Esta ilusoria pérdida de peso es todo cuanto Monserrat se permite en su figura.
“No quiero dietas”, asegura jovialmente mientras se da palmaditas en la gruesa
cintura. “Son demasiados los cantantes que han perdido la voz por querer perder
peso. Yo como con la conciencia tranquila”. Sin embargo, reconoce que su
silueta la descorazonaba mucho cuando empezó a salir con Bernabé. “Solía
detestar los espejos”, recuerda. Pero el tenor insistió en que comiera cuanto
quisiera. “Antes de conocer a Monserrat”, explica éste, “prefería a la chicas
delgadas. Ahora, en cambio, me gustan gordas”.
La cantante asegura
que, si no fuera por su marido, no pasaría tanto tiempo lejos de su país. Él ha
renunciado virtualmente a su propia carrera y sólo canta cuando el agente de
ambos obtiene un doble contrato para una misma producción.
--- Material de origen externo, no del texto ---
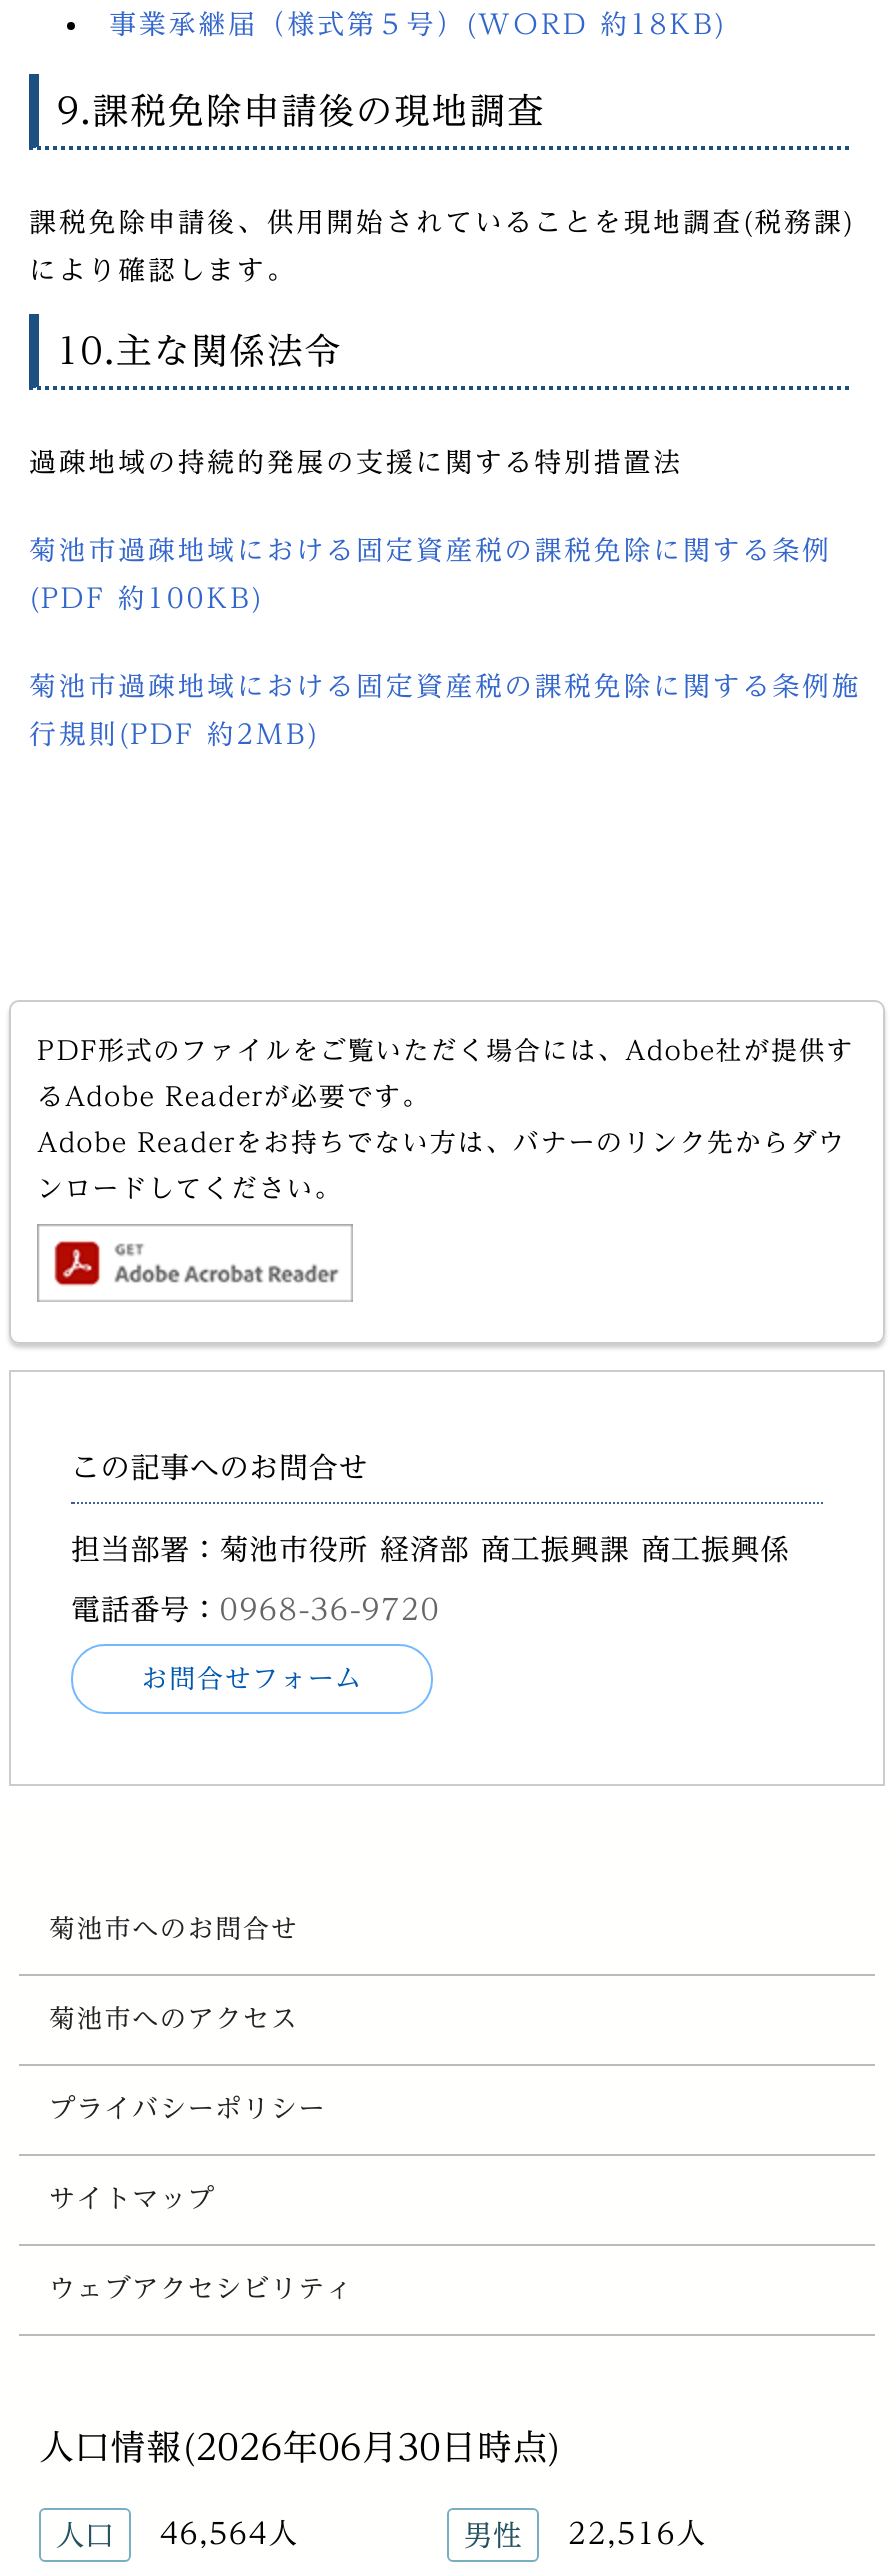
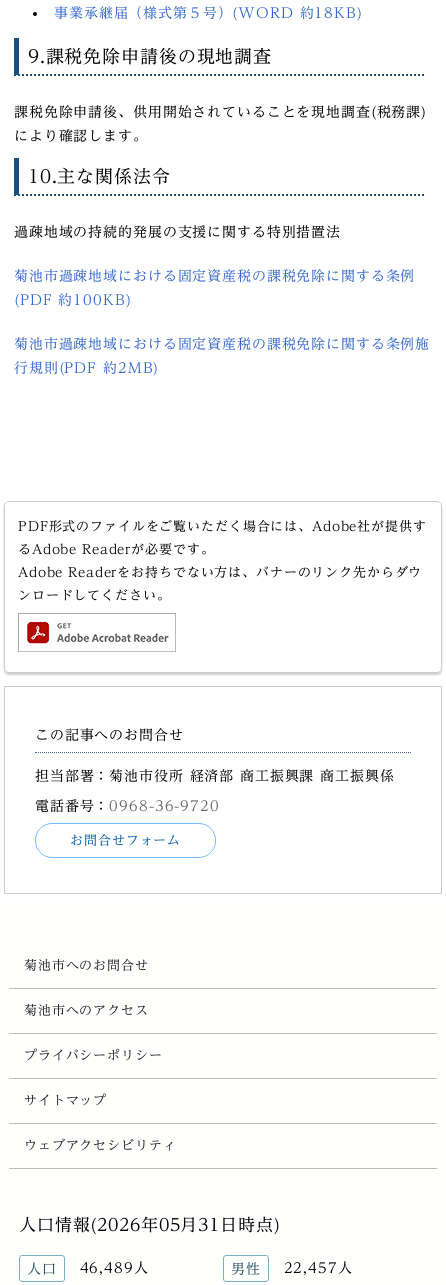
- 人口情報(2026年06月30日時点)
+ 人口情報(2026年05月31日時点)

- 人口 46,564人
+ 人口 46,489人

- 男性 22,516人
+ 男性 22,457人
Sin embargo, ella
sigue telefoneando todas las noches a su madre, a su padre y a sus dos hijos
(Monserrat, de dos años, y Bernabé de
siete) desde cualquier sitio en que se encuentre.
Tras los modales
habitualmente tranquilos de la soprano arde en rescoldo el fogoso temperamento
que distingue a la mayoría de las divas. El 22 de enero de 1971, en una
representación del Il Trovatore, en
Niza, el público empezó a abuchear al tenor que cantaba con ella. El cantante
perdió la serenidad a tal punto que siguió cometiendo errores, lo cual acreció
la rechifla. De pronto Monserrat calló a la orquesta, avanzó hasta el frente
del escenario y preguntó en voz alta : “¿Quieren ustedes que cantemos?” El
público, que al principio había enmudecido estupefacto, empezó a aplaudir. La
ópera prosiguió y el tenor lo hizo tan bien que al final la gente se puso en
pie para aplaudirlo.
La española
proyecta retirarse dentro de unos cinco años. “Quiero dejar la escena con
dignidad ; con la voz todavía intacta”, declara. “No hay nada más triste que una
diva decadente”. Ama su carrera, pero suspira por el día “en que puede estar en
casa tranquilamente con los suyos”.
Y aconseja a
quienes se inician en el canto de ópera: “Ten fe ciega en lo que quieres
lograr ; esa fe te dará la fuerza necesaria para alcanzarlo”. Y sin duda alguna
esta filosofía ha sido fecunda para Monserrat Caballé.